Excessive Heat Warning Issued Across Kansas, Use Caution

Triple-digit temperatures present health concerns for vulnerable populations


TOPEKA – The Kansas Department of Health and Environment (KDHE) advises people to use caution during the extreme heat that is anticipated to last for several days.

“The best defense against heat-related illness is prevention,” said KDHE Chief Medical Officer Dr. Greg Lakin. “Staying cool and making simple changes in fluid intake, activities, and clothing during hot weather can help you remain safe and healthy.”

According to the National Weather Service, heath indices are forecasted to be from 100 to 109 degrees in many parts of Kansas through Saturday. The Centers for Disease Control and Prevention (CDC) notes that more than 600 people in the United States are killed by extreme heat every year.

People who face the highest risk of heat-related illness include infants and young children up to four years of age, adults over age 65, people who have chronic medical conditions (such as heart disease or obesity), those taking certain medications and people who work or exercise in extreme heat.
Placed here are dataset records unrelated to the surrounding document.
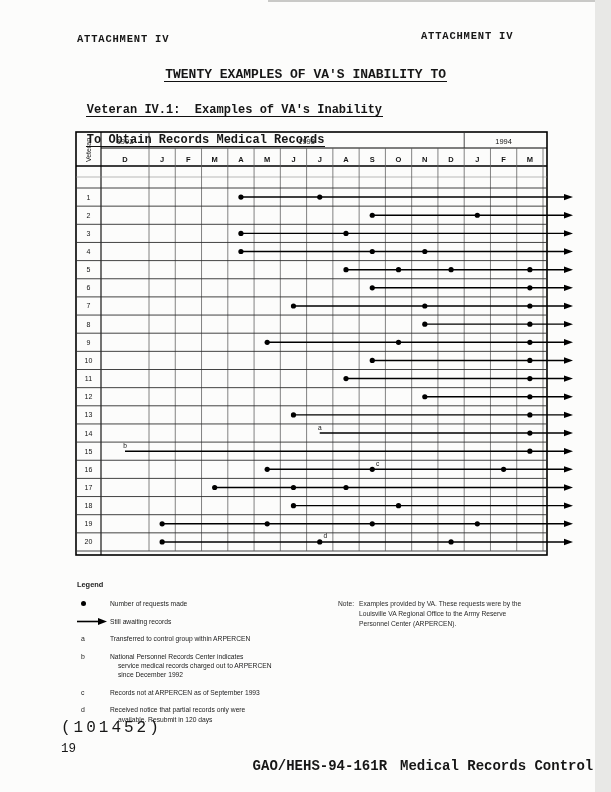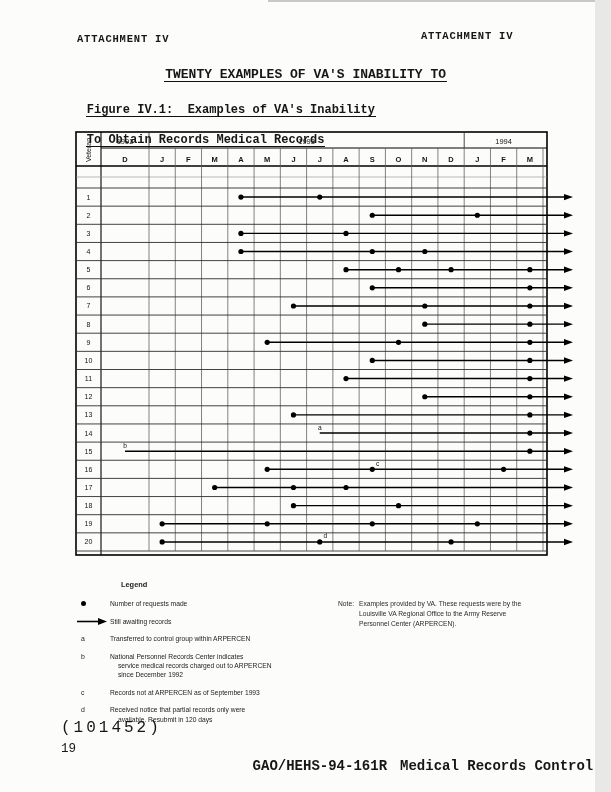--- a/index.html
+++ b/index.html
@@ -48,7 +48,7 @@
   </div>
 
   <div class="txt figcap">
-    <span class="u">Figure IV.1:  Examples of VA's Inability</span><br>
+    <span class="u">Veteran IV.1:  Examples of VA's Inability</span><br>
     <span class="u">To Obtain Records Medical Records</span>
   </div>
 

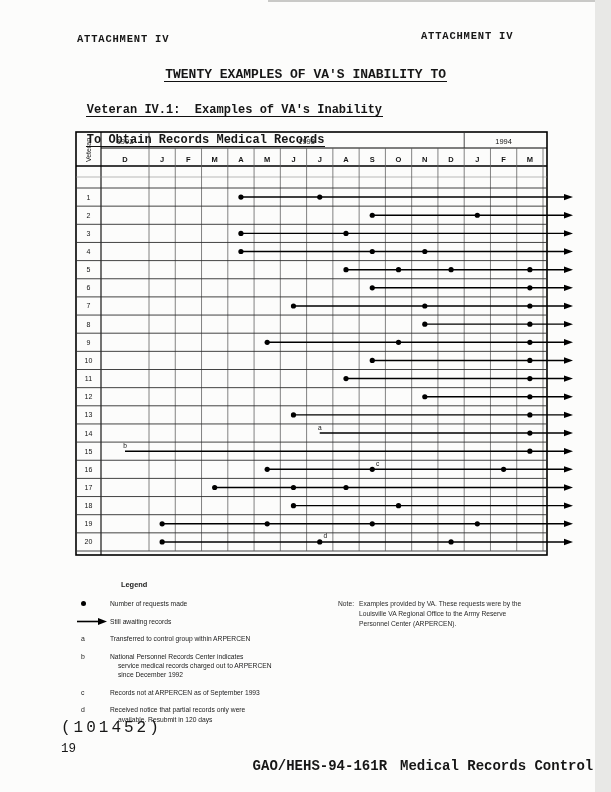--- a/index.html
+++ b/index.html
@@ -16,7 +16,7 @@
   .figcap{left:57px;top:88px;font-size:12px;font-weight:700;line-height:14.5px;}
   .figcap .u{line-height:12.5px;}
   .sans{font-family:"Liberation Sans",sans-serif;}
-  .legend-title{left:77px;top:580px;font-size:7.4px;font-weight:700;color:#1c1c1c;margin-left:44px;}
+  .legend-title{left:77px;top:580px;font-size:7.4px;font-weight:700;color:#1c1c1c;}
   #legend-items{position:absolute;left:77px;top:599px;width:270px;height:130px;z-index:2;}
   .lg-item{position:absolute;left:0;width:270px;font-size:6.7px;line-height:9.4px;color:#222;
            font-family:"Liberation Sans",sans-serif;}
The CDC has some tips for preventing heat-related illness, including:

Stay Cool: Choose lightweight, light-colored, loose-fitting clothing. Stay in an air-conditioned place as much as possible. Taking a cool shower or bath or moving to an air-conditioned place is a good way to cool off. Use your stove and oven less to maintain a cooler temperature in your home.

Schedule Outdoor Activities Carefully: Try to limit your outdoor activity to when it’s coolest, like morning and evening hours. Rest often in shady areas so that your body has a chance to recover.

Pace Yourself: Cut down on exercise during the heat. If exertion in the heat makes your heart pound and leaves you gasping for breath, STOP all activity. Get into a cool area or into the shade, and rest, especially if you become lightheaded, confused, weak or faint.

Wear Sunscreen: Sunburn affects your body’s ability to cool down and can make you dehydrated. If you must go outdoors, protect yourself from the sun by wearing a wide-brimmed hat, sunglasses, and by putting on sunscreen of SPF 15 or higher 30 minutes prior to going out. Continue to reapply it according to the package directions.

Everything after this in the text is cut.